Popasna ist eine typische Frontstadt. Trotz ihrer Nähe zur Front geht das Leben weiter: Schulen, Kindergärten, Geschäfte, Cafés und sogar eine Disco sind geöffnet. Auch einige ukrainische Soldaten sind hier eingesetzt, hauptsächlich aus der westlichen Ukraine. Sie haben oft angespannte Beziehungen zu den Einwohnern; ein Problem, welches das Theatre of Displaced People in Popasna und drei anderen Donbass-Städten angehen will.
Die Teilnehmer des Popasna-Projekts sind Schüler der örtlichen Schule und Soldaten aus dem Kulchinsky-Bataillon – ursprünglich eine Freiwilligen-Einheit und nun unter Leitung der Nationalgarde. „Nimm ihnen die Uniformen weg und sie sind normale Leute, genau wie wir“, sagt Schüler Ira über die Soldaten. „Das Problem ist, dass die Kinder all das gesehen haben. Wir haben es auch alles gesehen. Und ich weiß, dass ich nicht psychisch gesund sein werde, und für die Kinder ist es noch schlimmer“, seufzt ein Soldat, Reddick genannt, aus der Ivano-Frankivsk-Region. Vor dem Krieg war er Gerüstbauer.
Bei den ersten Proben saßen sie alle da, zurückgezogen. Schüler fragten die Soldaten, was der Sinn des Krieges sei und beschuldigten sie, nichts zu tun. Einer der Soldaten, Volodya, gab zu, dass er sich schäme. Aber am Ende war es ihre gemeinsame Vorliebe für blonde Frauen, die die jungen Männer und die Soldaten zusammenbrachte.

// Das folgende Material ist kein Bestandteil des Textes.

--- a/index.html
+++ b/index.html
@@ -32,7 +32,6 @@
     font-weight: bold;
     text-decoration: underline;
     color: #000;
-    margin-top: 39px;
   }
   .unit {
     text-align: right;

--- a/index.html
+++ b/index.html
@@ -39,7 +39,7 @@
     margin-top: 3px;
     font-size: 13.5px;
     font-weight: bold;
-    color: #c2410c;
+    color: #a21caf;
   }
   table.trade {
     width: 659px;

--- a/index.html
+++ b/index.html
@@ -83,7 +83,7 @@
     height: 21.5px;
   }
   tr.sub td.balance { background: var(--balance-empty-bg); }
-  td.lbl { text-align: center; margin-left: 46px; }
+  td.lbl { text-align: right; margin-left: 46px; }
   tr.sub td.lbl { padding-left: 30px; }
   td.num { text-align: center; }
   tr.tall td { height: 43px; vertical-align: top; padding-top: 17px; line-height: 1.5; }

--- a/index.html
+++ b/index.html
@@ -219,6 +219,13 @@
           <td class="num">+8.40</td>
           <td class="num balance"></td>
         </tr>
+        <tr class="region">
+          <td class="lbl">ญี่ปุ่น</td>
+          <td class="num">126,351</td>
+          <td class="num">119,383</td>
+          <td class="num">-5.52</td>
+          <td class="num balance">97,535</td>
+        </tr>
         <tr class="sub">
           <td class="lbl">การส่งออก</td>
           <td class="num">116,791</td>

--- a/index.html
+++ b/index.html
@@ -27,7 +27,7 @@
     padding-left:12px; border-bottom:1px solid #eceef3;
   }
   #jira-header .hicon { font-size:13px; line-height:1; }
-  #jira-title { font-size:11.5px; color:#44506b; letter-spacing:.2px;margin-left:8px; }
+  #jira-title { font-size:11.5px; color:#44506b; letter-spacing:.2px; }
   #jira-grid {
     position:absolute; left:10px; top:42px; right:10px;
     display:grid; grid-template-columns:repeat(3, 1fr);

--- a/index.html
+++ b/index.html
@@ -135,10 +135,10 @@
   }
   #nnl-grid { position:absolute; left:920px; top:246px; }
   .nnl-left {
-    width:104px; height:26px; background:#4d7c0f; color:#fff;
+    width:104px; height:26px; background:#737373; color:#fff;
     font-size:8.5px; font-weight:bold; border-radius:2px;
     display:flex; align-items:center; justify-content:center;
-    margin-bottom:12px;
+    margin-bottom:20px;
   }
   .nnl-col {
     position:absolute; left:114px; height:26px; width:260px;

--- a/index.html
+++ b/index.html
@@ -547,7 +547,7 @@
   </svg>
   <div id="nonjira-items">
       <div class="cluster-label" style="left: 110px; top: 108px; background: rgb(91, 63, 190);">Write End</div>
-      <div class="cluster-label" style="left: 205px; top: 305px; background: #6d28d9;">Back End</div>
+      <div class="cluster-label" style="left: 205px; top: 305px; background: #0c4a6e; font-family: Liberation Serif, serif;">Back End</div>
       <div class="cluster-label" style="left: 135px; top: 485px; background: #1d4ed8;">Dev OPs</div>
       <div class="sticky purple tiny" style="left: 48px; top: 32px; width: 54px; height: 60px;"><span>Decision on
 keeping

Das Team wird von der Dramatikerin Natalya Vorozhbit, dem Regisseur Georg Genoux und dem Militär-Psychologen Aleksei Karachinsky gemanagt. Sie glauben, dass der Mangel an Dialog zwischen dem Westen und dem Osten des Landes einer der Hauptgründe sei, warum der von Russland ausgelöste Konflikt sich in der Ukraine so schnell verbreitete. „Natürlich ist die Situation teilweise ein Resultat der Propaganda des Kremls“, sagt Genoux. „Deshalb ist es so wichtig, jetzt einen Dialog zu schaffen. Er ist die beste Garantie für Frieden.“
Die Projekte, an denen das Theatre of Displaced People arbeitet, sind Dokumentar-Stücke, die auf wahren Geschichten beruhen.
Theater als Therapie
Die Projekte, an denen das Theatre of Displaced People arbeitet, sind Dokumentar-Stücke, die auf wahren Geschichten beruhen. Vorozhibit denkt, dass es ein dringendes Bedürfnis gibt, alles zu dokumentieren, was in der Ukraine passiert, und auf sich schnell entwickelnde Ereignisse zu reagieren. Aber das Theatre of Displaced People dient auch einem anderen Zweck – Menschen, die vor dem Krieg fliehen, psychologische Hilfe anzubieten: Es gibt über 2 Millionen Vertriebene in der Ukraine, sowohl aus dem Donbass als auch von der Krim.
In gewisser Weise dienen die Theaterstücke als Therapiesitzung. Niemand, der nicht Teil der Aufführung ist, darf an den Proben teilnehmen: Genoux erklärt, dass Menschen dort ihre persönlichsten Momente teilen – wie den Tod eines geliebten Menschen – und es wichtig sei, eine vertrauensvolle Atmosphäre zu haben. „Ich sehe sehr viel mehr Schönheit in diesem Prozess, wenn Menschen vom Schauspielern profitieren, als in theatralischen Ablenkungen“, sagt Genoux. Nachdem er 17 Jahre lang Theaterstücke in Moskau und Kiew inszeniert hat, verbringt er nun einen Großteil seiner Zeit mit dem Theatre of Displaced People.
Karachinsky sagt, dass das Team es bisher geschafft habe, etwa drei Dutzend Vertriebenen zu helfen. Abgesehen von den Stücken bieten sie auch Unterricht für vertriebene Kinder an – alles kostenfrei. Drei Jahre nach Kriegsbeginn denkt Vorozhibit, dass es immer noch jede Menge zu tun gebe für „Vertriebene“. Aber sie glaubt auch, dass es nötig sei, über andere Themen zu sprechen – momentan arbeitet das PostPlay-Theater an einem Projekt über geschiedene Väter und deren Familien.